Change: You can believe in
Salah satu tuntutan utama adalah pemilihan awal, karena para aktivis berharap untuk naik gelombang kemarahan di jalan-jalan yang dapat mendorong kelompok-kelompok yang lebih mandiri menuju kemenangan. Yang jelas adalah bahwa ada infrastruktur politik baru, yang tampaknya tumbuh lebih terorganisir dan kompetitif dengan setiap krisis baru atau siklus pemilihan politik.
Ketika melihat pemberontakan rakyat di Lebanon dan di seluruh wilayah, kami cepat menilai keberhasilan atau kegagalan mereka berdasarkan jumlah: ukuran kerumunan, hasil jajak pendapat, jumlah dana atau ikatan asing dari oposisi (sering mengabaikan fakta bahwa kepemimpinan saat ini adalah sepenuhnya bergantung pada ikatan dan pendanaan asing). Tetapi kita juga harus memperhatikan perubahan budaya dan perilaku politik yang lebih halus yang bisa berakar meskipun ada konflik.
Pada pertengahan 1970-an ketika perang saudara Lebanon berkecamuk, banyak pejuang masih muda, mengenakan lonceng saat mereka menembakkan Kalashnikovs atau bazoka.
Saat ini, senjata pilihan adalah ponsel, tenda dan pengeras suara, siaran langsung dan posting media sosial. Bukan hanya pemuda. Orang-orang yang lebih tua dan pengorganisir komunitas juga bergabung, menggunakan alat-alat baru ini untuk meningkatkan pengikut mereka yang sudah ada.

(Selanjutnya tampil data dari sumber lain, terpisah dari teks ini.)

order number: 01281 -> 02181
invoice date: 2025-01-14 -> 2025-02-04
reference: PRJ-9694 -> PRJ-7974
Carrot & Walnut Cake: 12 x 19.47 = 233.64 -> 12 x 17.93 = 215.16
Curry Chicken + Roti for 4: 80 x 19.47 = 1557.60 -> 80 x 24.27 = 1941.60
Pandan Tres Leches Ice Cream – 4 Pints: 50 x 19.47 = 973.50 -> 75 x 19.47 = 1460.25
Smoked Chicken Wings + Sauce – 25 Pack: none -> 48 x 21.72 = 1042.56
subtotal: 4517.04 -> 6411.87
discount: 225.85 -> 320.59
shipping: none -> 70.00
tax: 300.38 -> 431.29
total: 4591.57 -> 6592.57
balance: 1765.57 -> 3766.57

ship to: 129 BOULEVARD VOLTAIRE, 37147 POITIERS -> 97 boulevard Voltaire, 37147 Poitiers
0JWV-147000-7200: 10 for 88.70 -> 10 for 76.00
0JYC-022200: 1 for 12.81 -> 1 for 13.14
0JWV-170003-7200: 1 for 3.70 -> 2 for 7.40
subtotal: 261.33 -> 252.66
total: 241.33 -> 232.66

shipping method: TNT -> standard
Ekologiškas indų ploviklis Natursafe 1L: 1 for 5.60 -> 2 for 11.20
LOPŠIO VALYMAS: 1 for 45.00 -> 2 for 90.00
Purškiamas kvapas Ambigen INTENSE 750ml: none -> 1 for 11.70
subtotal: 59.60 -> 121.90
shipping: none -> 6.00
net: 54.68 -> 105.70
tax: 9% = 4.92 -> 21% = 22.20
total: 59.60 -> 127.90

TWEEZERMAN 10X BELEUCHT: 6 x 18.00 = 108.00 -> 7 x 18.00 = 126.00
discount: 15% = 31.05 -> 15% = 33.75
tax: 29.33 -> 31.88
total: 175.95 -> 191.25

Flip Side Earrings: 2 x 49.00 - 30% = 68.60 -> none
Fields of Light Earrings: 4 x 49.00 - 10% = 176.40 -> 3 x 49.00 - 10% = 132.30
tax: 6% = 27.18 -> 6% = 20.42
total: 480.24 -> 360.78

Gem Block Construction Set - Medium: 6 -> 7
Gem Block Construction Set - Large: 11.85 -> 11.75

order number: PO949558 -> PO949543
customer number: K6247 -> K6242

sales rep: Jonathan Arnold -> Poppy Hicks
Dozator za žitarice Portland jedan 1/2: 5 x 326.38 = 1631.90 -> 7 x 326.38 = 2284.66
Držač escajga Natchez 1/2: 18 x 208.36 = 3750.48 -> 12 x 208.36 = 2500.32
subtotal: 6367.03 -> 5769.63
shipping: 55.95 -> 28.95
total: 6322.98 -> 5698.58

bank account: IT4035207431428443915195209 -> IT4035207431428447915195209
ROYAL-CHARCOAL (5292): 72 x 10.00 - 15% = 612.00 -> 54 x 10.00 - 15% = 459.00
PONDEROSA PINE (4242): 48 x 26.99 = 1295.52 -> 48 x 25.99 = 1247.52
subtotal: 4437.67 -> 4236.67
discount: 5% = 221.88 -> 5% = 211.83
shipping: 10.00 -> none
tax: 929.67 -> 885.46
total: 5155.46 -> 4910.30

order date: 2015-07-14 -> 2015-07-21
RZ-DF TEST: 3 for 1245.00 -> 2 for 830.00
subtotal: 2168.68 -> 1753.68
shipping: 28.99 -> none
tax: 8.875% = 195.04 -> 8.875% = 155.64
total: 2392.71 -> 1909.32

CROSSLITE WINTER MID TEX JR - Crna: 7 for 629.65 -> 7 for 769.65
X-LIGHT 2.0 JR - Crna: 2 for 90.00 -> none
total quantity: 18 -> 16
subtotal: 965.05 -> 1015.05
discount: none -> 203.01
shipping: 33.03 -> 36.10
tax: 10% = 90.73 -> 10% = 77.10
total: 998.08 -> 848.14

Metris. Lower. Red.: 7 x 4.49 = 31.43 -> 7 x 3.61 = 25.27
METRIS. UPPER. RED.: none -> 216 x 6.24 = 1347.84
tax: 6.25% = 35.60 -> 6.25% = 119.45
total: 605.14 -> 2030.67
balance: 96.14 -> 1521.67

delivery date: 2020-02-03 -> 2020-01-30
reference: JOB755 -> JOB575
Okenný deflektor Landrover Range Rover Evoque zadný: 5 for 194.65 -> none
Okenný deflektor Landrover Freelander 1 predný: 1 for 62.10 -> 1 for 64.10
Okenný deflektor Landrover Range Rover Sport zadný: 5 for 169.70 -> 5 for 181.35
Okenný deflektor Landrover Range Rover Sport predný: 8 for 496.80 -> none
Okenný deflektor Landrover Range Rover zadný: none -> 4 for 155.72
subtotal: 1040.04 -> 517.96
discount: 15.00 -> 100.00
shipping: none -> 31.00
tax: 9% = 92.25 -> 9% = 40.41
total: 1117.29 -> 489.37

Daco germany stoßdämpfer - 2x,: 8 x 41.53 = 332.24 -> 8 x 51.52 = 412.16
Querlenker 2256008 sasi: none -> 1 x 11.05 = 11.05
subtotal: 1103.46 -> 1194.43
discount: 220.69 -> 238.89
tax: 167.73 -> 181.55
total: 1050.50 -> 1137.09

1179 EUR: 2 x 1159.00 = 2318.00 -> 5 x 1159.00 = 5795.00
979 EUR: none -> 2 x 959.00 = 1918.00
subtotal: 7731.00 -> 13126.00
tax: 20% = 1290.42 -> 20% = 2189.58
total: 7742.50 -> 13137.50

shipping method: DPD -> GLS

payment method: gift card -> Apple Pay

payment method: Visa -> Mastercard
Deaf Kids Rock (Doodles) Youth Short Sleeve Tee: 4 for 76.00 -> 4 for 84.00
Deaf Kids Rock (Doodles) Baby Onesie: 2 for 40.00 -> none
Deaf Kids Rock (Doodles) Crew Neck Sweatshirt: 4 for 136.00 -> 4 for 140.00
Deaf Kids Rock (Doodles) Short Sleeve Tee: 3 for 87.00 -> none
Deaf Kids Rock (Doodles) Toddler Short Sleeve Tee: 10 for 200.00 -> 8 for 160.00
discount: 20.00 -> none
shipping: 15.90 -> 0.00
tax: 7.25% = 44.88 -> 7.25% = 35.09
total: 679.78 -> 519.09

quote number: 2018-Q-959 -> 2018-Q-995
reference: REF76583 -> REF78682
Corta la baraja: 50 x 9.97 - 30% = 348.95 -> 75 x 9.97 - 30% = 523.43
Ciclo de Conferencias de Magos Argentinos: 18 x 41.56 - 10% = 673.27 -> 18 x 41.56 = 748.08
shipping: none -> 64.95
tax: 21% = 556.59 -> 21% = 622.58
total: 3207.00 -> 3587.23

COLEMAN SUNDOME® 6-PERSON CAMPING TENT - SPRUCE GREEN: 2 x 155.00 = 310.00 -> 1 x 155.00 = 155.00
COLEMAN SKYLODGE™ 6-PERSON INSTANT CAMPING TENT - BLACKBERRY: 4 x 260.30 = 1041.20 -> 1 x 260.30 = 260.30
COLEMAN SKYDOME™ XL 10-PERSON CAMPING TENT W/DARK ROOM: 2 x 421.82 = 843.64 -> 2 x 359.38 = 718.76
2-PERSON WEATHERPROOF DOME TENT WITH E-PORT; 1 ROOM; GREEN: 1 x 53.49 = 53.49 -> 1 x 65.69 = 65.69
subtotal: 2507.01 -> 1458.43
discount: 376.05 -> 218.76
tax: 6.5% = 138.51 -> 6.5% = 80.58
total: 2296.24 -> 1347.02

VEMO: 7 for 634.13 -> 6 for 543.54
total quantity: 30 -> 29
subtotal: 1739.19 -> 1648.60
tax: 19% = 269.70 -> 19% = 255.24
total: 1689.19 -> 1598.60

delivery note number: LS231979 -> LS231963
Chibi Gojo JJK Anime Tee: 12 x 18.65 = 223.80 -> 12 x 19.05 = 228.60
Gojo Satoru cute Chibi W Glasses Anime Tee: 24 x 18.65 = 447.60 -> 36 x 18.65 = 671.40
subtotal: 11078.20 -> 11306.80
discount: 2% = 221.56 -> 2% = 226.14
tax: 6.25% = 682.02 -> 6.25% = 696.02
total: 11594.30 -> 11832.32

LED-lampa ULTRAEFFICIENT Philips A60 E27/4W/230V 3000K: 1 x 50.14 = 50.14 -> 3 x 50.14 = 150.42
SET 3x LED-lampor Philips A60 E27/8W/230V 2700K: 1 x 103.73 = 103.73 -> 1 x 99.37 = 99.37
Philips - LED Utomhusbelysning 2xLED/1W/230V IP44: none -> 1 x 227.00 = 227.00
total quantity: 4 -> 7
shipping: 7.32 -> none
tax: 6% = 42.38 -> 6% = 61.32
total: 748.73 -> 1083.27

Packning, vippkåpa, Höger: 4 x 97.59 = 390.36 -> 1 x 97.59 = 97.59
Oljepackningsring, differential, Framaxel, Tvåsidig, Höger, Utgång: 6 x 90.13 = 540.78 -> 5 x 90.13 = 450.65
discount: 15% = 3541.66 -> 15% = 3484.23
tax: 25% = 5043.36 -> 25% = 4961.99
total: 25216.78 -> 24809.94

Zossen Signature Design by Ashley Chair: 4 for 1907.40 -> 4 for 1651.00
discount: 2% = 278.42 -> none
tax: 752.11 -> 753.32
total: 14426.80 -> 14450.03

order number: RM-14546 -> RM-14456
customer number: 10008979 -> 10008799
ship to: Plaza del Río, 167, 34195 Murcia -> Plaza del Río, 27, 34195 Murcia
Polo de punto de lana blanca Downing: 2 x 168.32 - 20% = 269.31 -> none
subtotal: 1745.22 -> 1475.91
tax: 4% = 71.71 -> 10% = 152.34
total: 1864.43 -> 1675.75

Tentu saja, Lebanon tidak seperti negara-negara Arab lainnya di mana tidak ada partai atau penguasa yang mendominasi, memberikan ruang bagi kekacauan dan kebebasan berekspresi di mana aktivisme berkembang. Orang-orang Lebanon juga adalah orang-orang yang tangguh dalam peperangan, setelah menderita kehilangan perang dan ketidakstabilan selama beberapa dekade. Tetapi bahkan pendukung partai yang sangat keras telah lama menginginkan negara yang berfungsi lebih baik. Pertanyaan banyak orang di jalanan sekarang adalah berapa lama lagi mereka akan berpegang teguh pada masa lalu, menghalangi kemungkinan masa depan politik baru.
Pada saat penulisan laporannya, Awad menyaksikan para pengunjuk rasa baru saja memblokir kembali beberapa jalan raya di seluruh negeri, beberapa saat setelah Presiden Michel Aoun meminta para pemrotes untuk bersabar, meninggalkan jalan-jalan dan membiarkan pemerintah (termasuk pihak yang berkuasa) untuk bekerja.
Meskipun beberapa bentrokan dengan pendukung partai dan pasukan keamanan dan satu pemrotes tewas, kerumunan pria dan wanita, tua dan muda sekarang membengkak ke ribuan, bahkan di luar istana presiden, menuntut pengunduran diri segera dari kelas politik yang berkuasa dan pembentukan sebuah pemerintahan mandiri.